### Problem details
Return exactly the lines from the one containing "font-size: 39px ->" through the last line of the records below, both included, and leave out any pictures.

### Dataset
/---

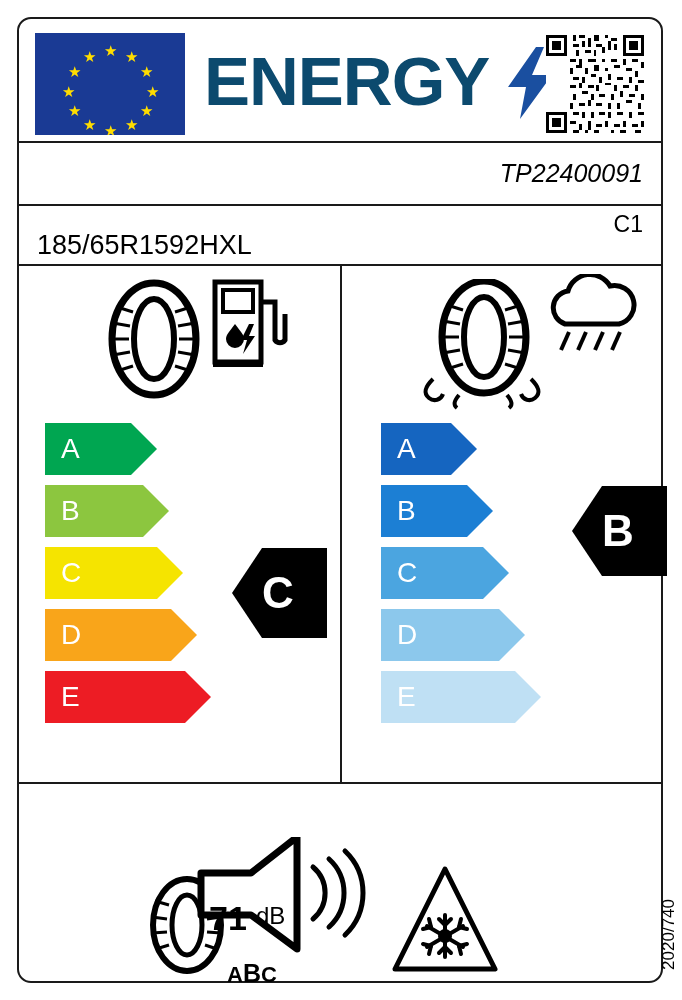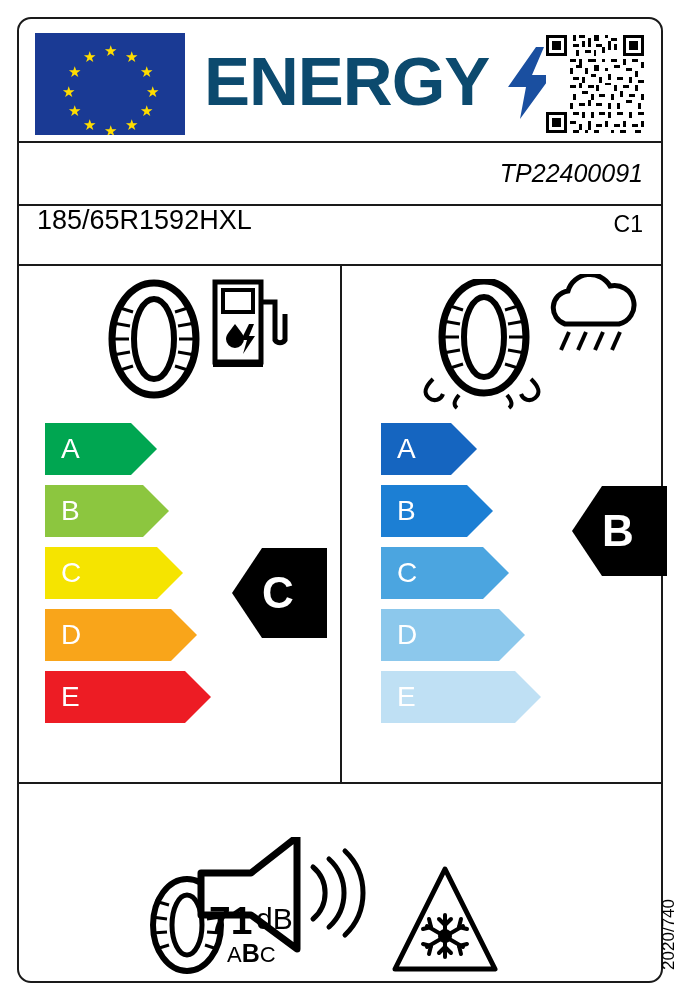"185/65R1592HXL" .size { top: 186px -> 211px }
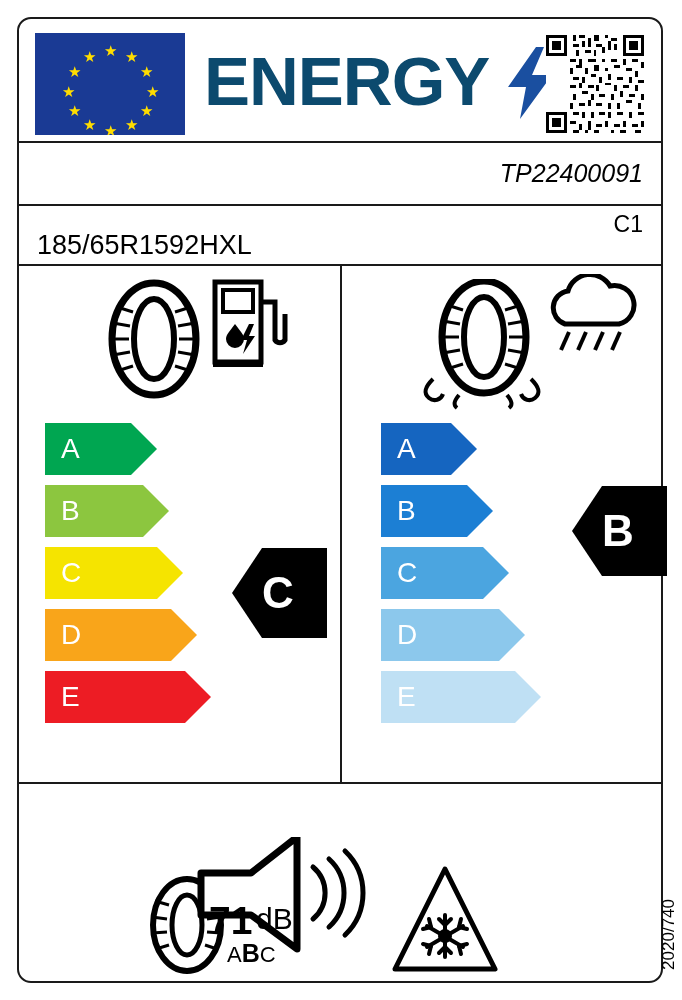"71" .db-val { font-size: 39px -> 34px }
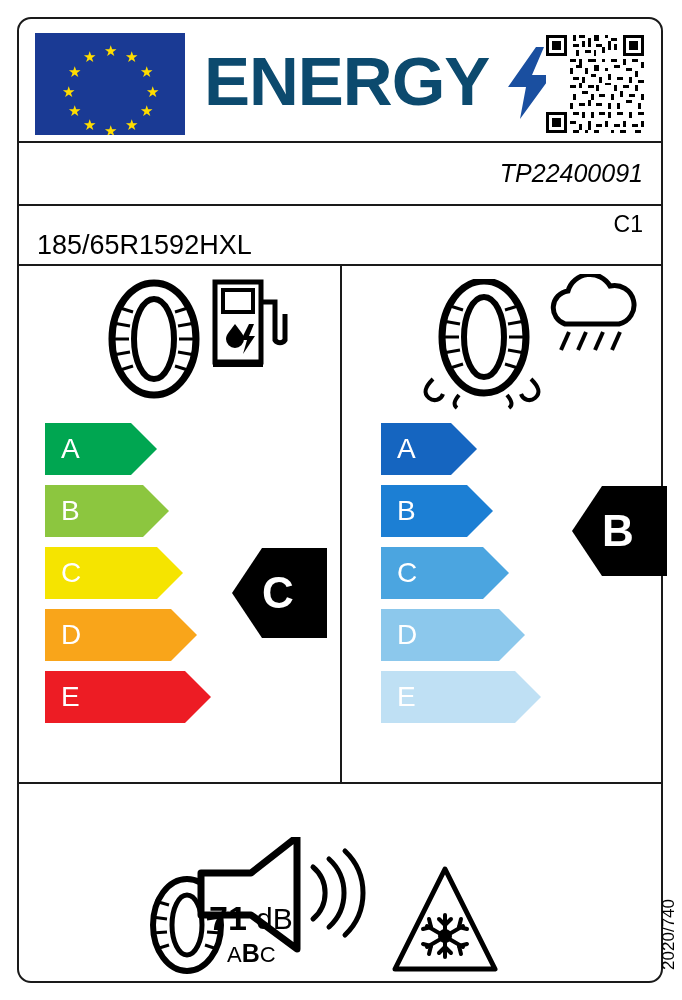"dB" .db-unit { font-size: 30px -> 24px }
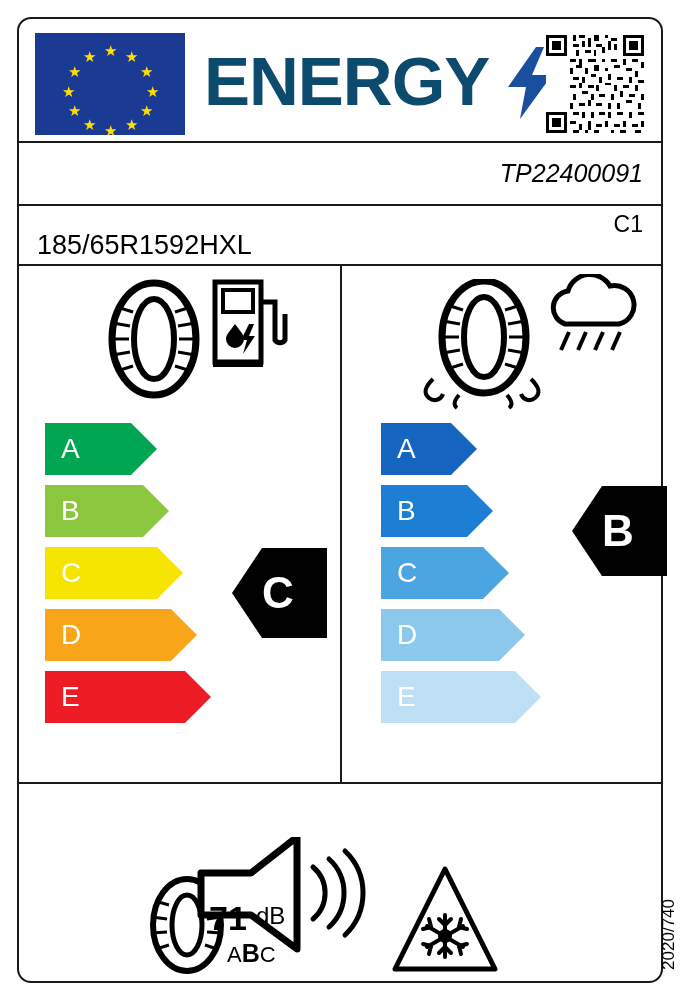"ABC" .noise-classes { font-weight: none -> bold; top: 920px -> 940px }
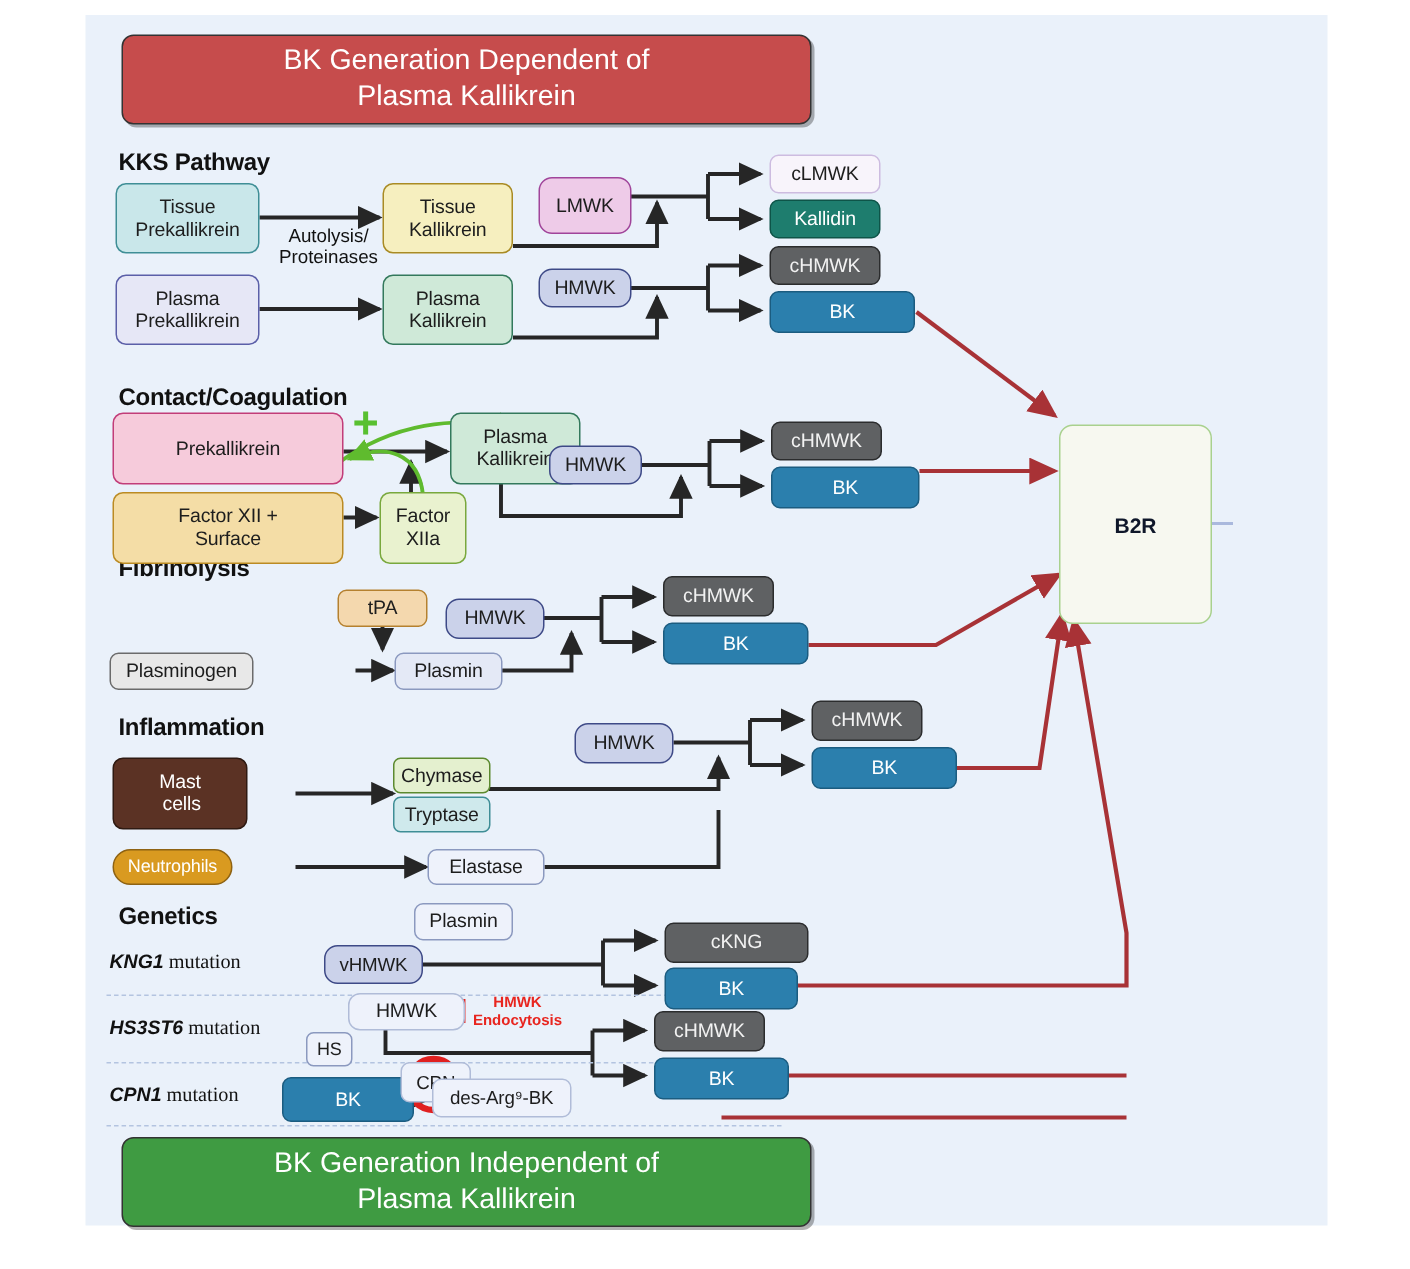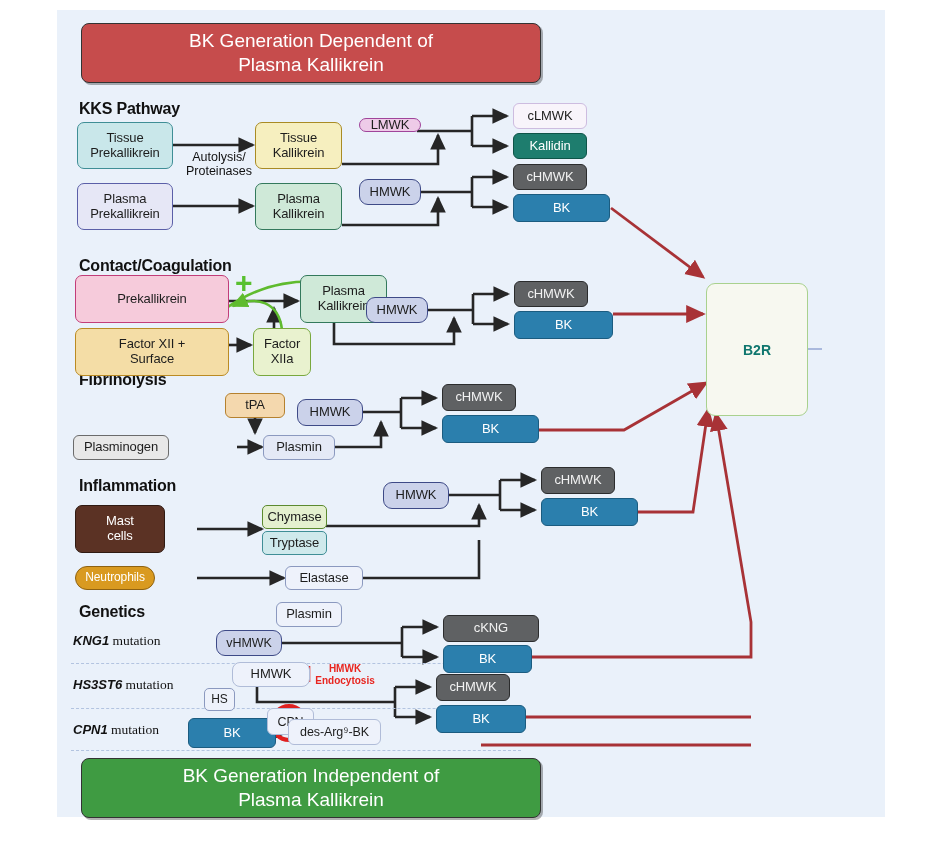"LMWK" div.node { height: 14px -> 38px }
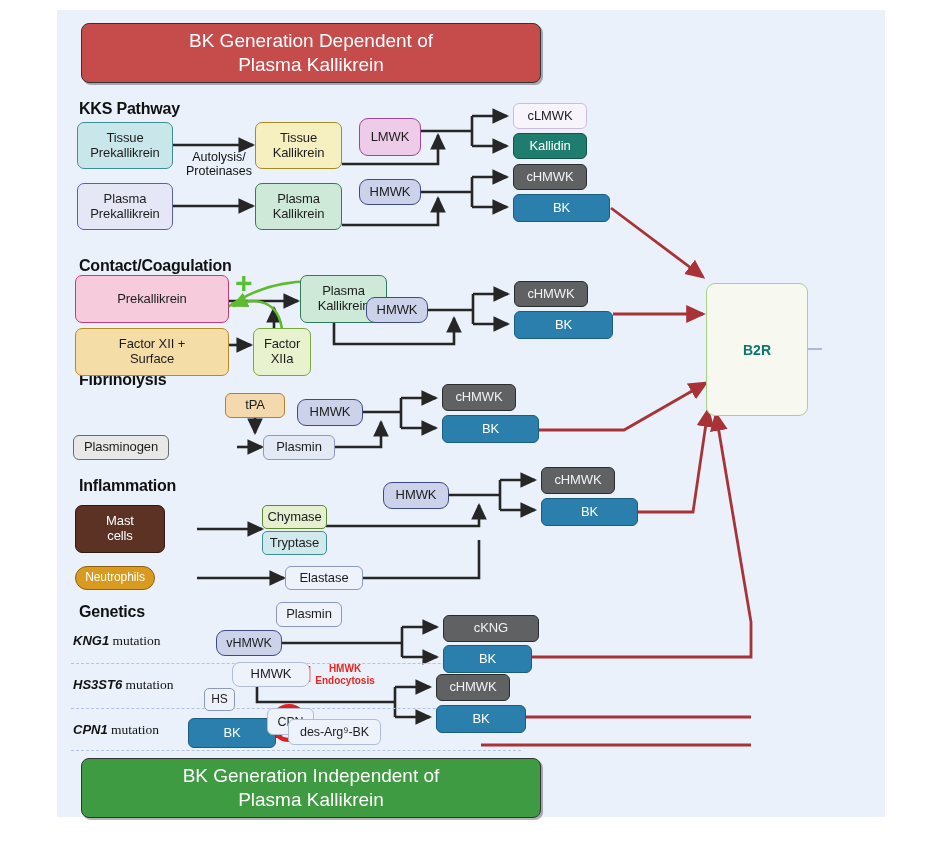"B2R" .b2r { color: #0f766e -> #0f172a }
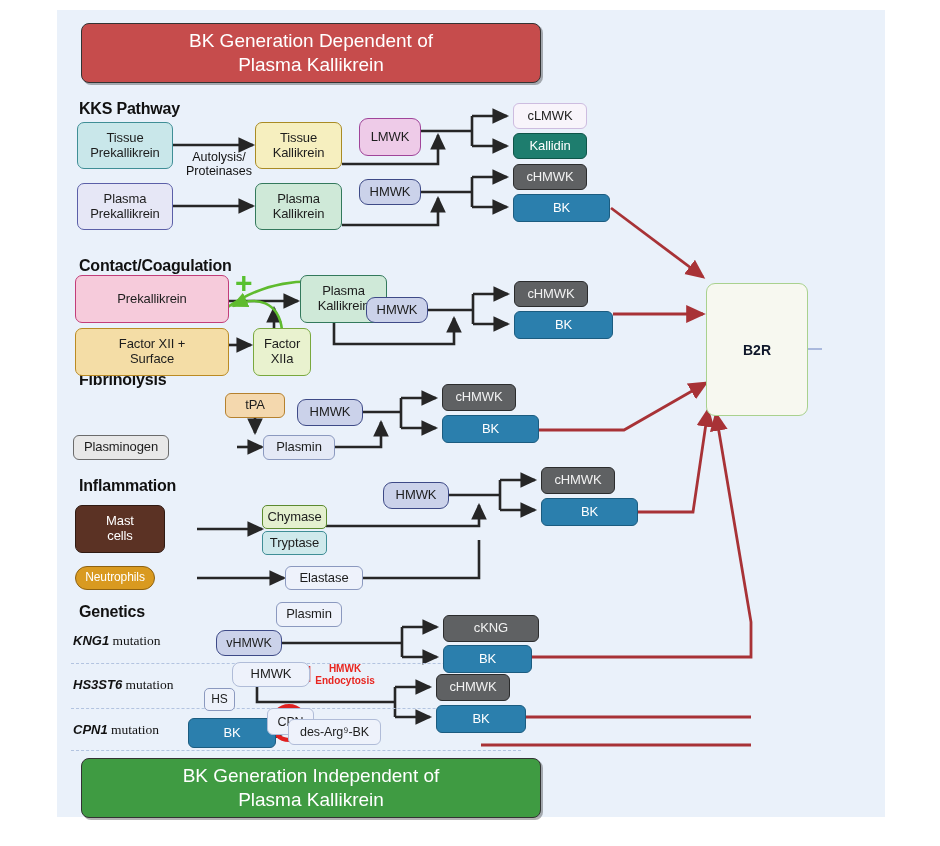"Mast" div.node { text-align: none -> right }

\---

### Written response
"71" .db-val { font-size: 39px -> 34px }
"dB" .db-unit { font-size: 30px -> 24px }
"ABC" .noise-classes { font-weight: none -> bold; top: 920px -> 940px }
"LMWK" div.node { height: 14px -> 38px }
"B2R" .b2r { color: #0f766e -> #0f172a }
"Mast" div.node { text-align: none -> right }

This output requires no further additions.